AO : les pygmées occupent une place particulière dans toutes nos activités. Ils sont prioritaires. Ils ne sont pas trop considérés dans cette partie de la RCA. Ce sont ces types de personnes que notre fondateur souhaitait rencontré et servir. Mais travailler avec eux n’est pas aussi facile que ça, car ce sont des personnes très libres, qui n’aiment pas beaucoup être enfermé dans certains cadres par exemple. Petit à petit, nous leurs avons appris à écrire et à lire, à avoir une bonne hygiène de base, à éviter les maladies dues à la saleté etc. Nous avons essayé de leur montrer une autre manière de vivre, vivre en étant indépendant, vivre en sachant gérer le peu d’argent qu’ils ont.
LR : Quels sont les besoins dans ce terrain ? Quels sont les principaux problèmes qui affectent la République centrafricaine et ses habitants ?
AO : ce dont la RCA a le plus besoin, c’est la paix. La paix dans les rues, la paix dans les cœurs, la paix dans les villes. Les gens veulent vivre sans crainte, élever leurs enfants, aller au travail, cultiver. Le gouvernement doit ménager aucun effort pour garantir la sécurité de cette population qui n’aspire qu’à vivre en paix. Un autre défi de la RCA, c’est l’éducation et la création des entreprises. Les jeunes doivent bien étudier, dans de très bonnes conditions et aussi trouver des opportunités d’emploi à la fin de ces études.
LR : Quelles sont les menaces du service missionnaire dans cette région ?
AO : en ce qui concerne Moungoumba, nous étions en sécurité, dans une zone très sûre où rien ne nous dérangeait. Toutefois la RCA est très vaste et il existe encore des zones où les gens se cachent, vivent en danger constant où le conflit armé est ouvert. La seule menace c’est peut-être la maladie. Les médicaments sont bien sûrs disponible, mais vous ne savez jamais là où elle peut vous amener. Mais Dieu nous protège toujours.
LR : quelle invitation avez-vous à adresser au monde en faveur de la RCA ?
AO : j’invite les uns et les autres à soutenir la RCA à travers la prière et surtout les aides concrètes. Je veux dire des aides en termes de projets, d’accompagnement financier etc. j’invite les autres laïcs et missionnaires à venir dans ce beau pays.

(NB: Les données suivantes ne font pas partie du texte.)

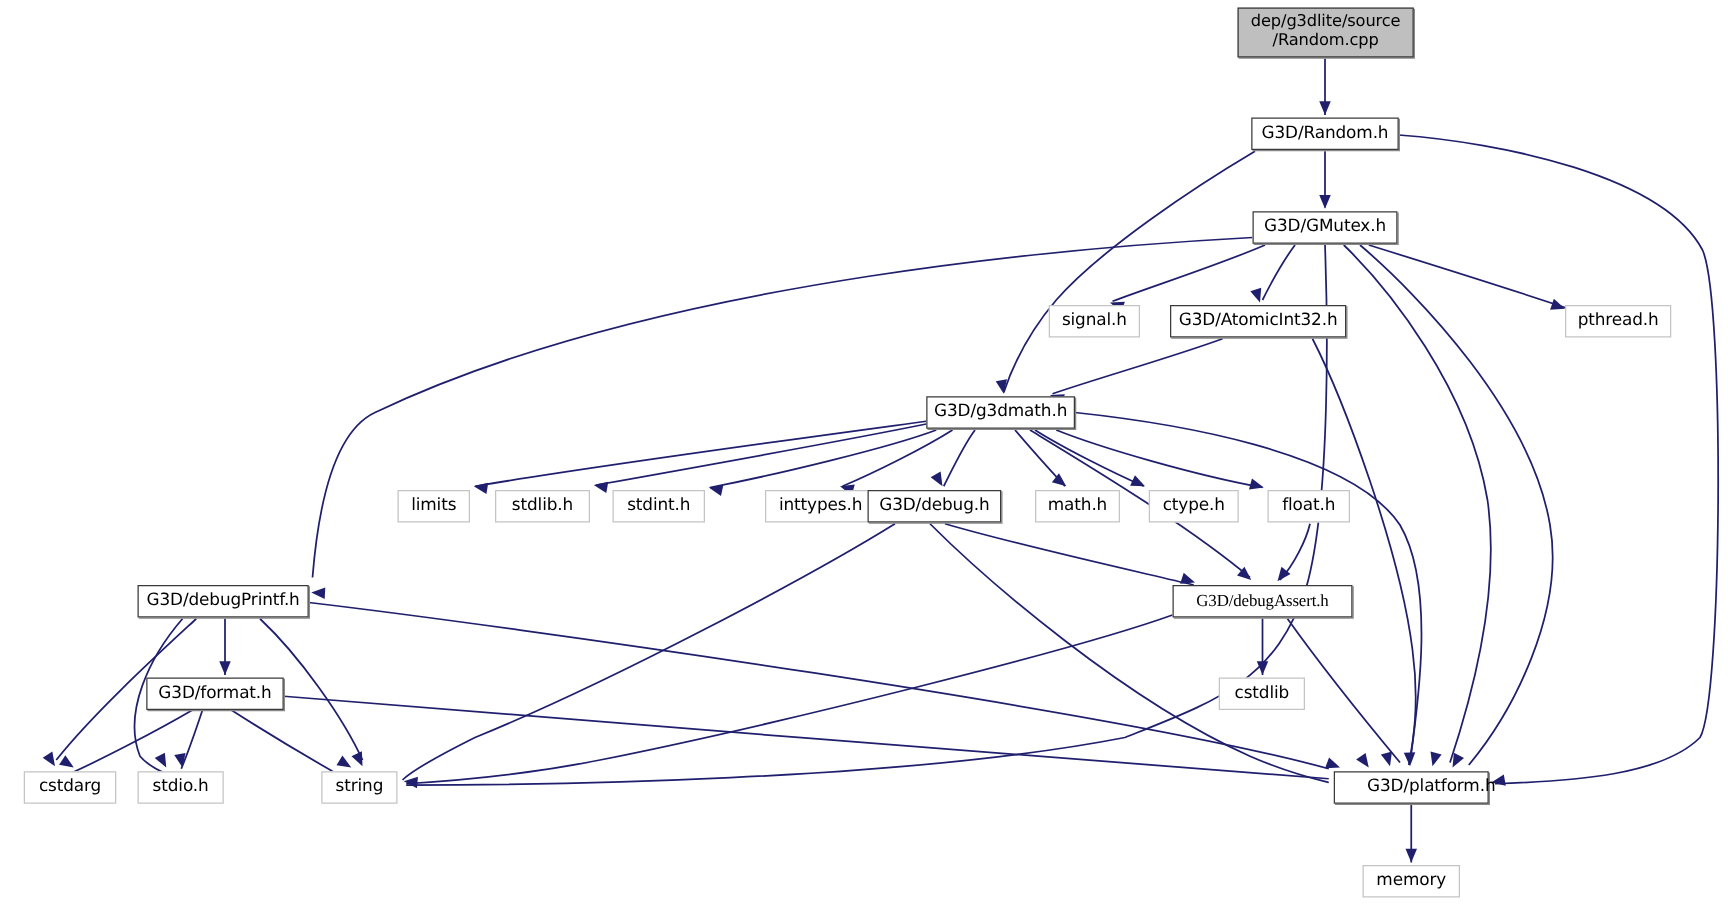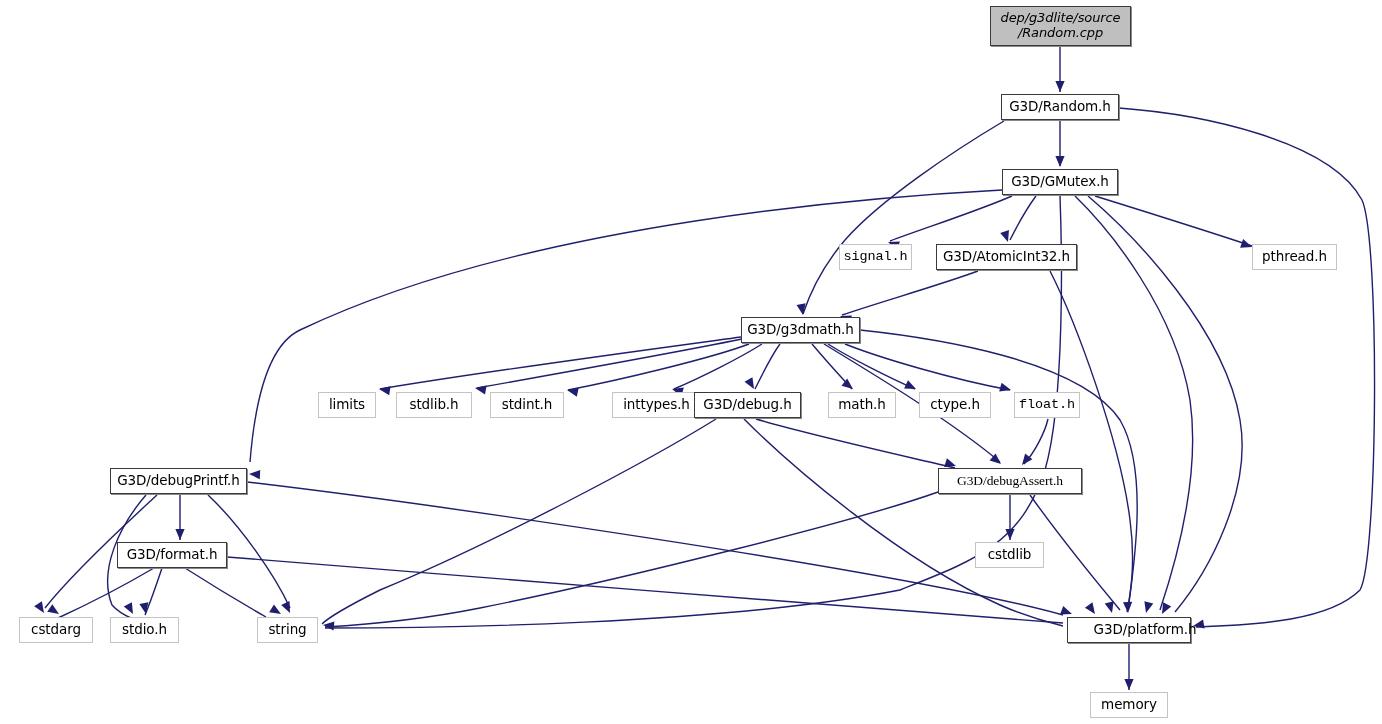"dep/g3dlite/source" .node.root { font-style: italic -> none }
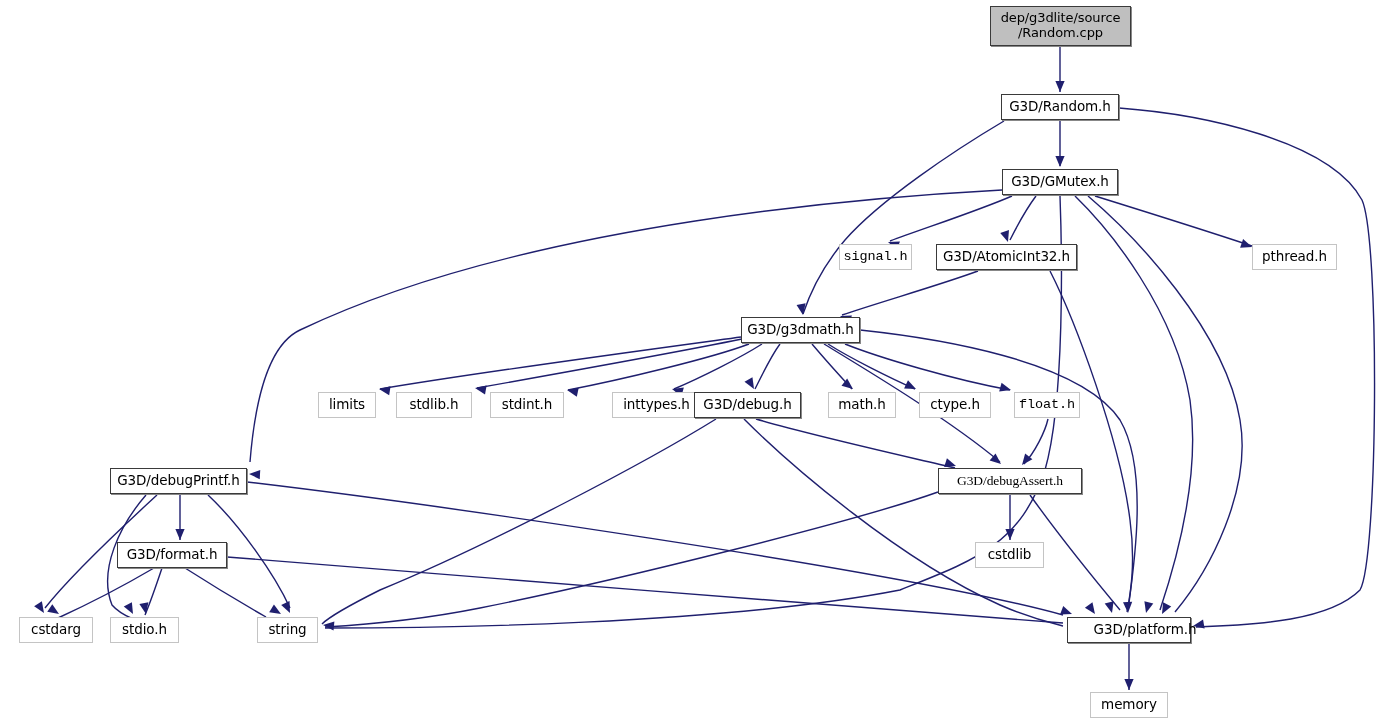"signal.h" div.node { font-family: Liberation Mono, monospace -> none }
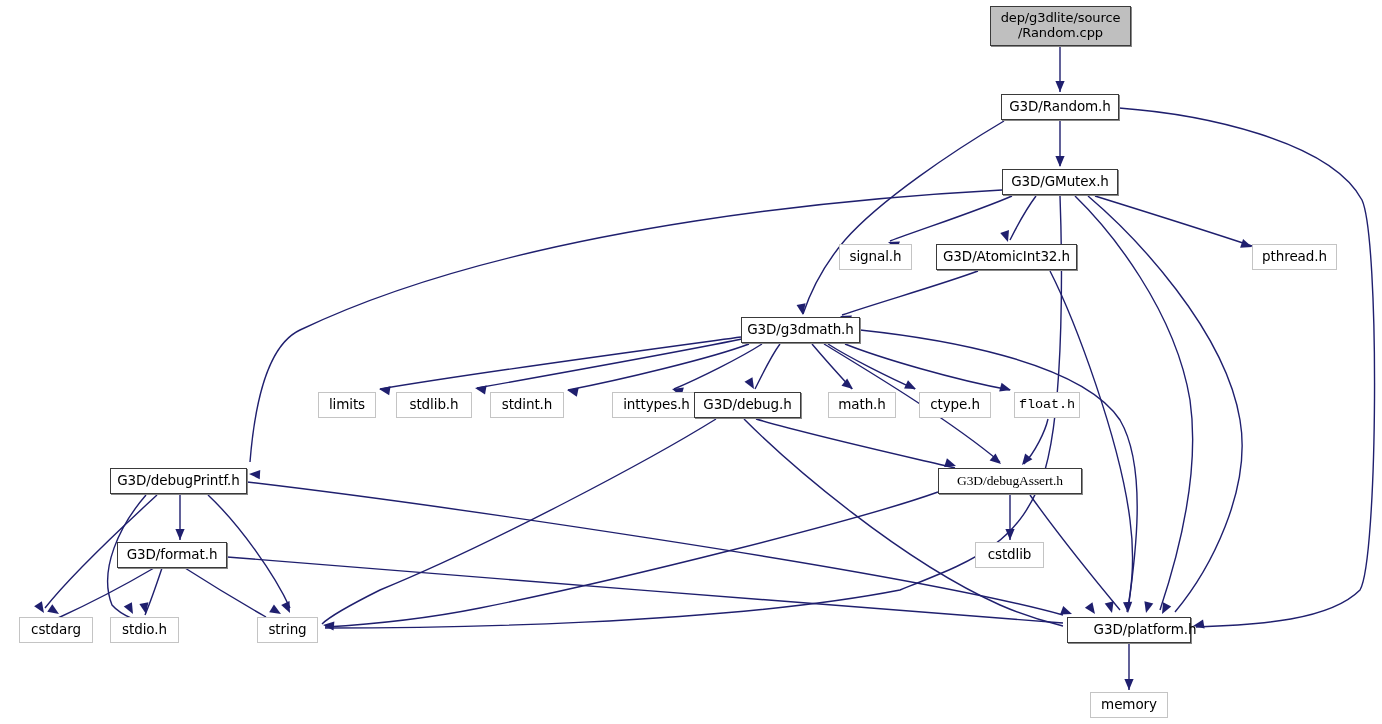"float.h" div.node { font-family: Liberation Mono, monospace -> none }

LR : Anna qu’est-ce que la mission en RCA vous a personnellement donnée ?
AO : j’ai appris encore à plus m’ouvrir à d’autres personnes, très souvent différentes de moi et élevée dans une culture différente. Vivre sobrement dans l’humilité en se contentant des moyens de bords que nous avons est l’une des belles expériences que j’ai eues. Cette expérience m’a aussi montré que quand on quitte notre famille biologique, Dieu nous en donne une autre.
LR : Quels sont vos projets pour le futur proche ?
AO : Après les vacances en Pologne, je me rendrai au Canada pour trois ans afin de suivre une formation en psychologie. C’est un programme préparé pour les missionnaires. Et comme je l’ai dit ci-haut, si Dieu me garde en vie, je reviendrai en RCA pour apporter une aide psychologique plus spécialisée aux personnes qui ont vécu des expériences de guerre traumatisantes et plus encore. Une fois de retour en RCA, je donnerai plus d’espoir à ceux qui ont été blessés et abandonnés.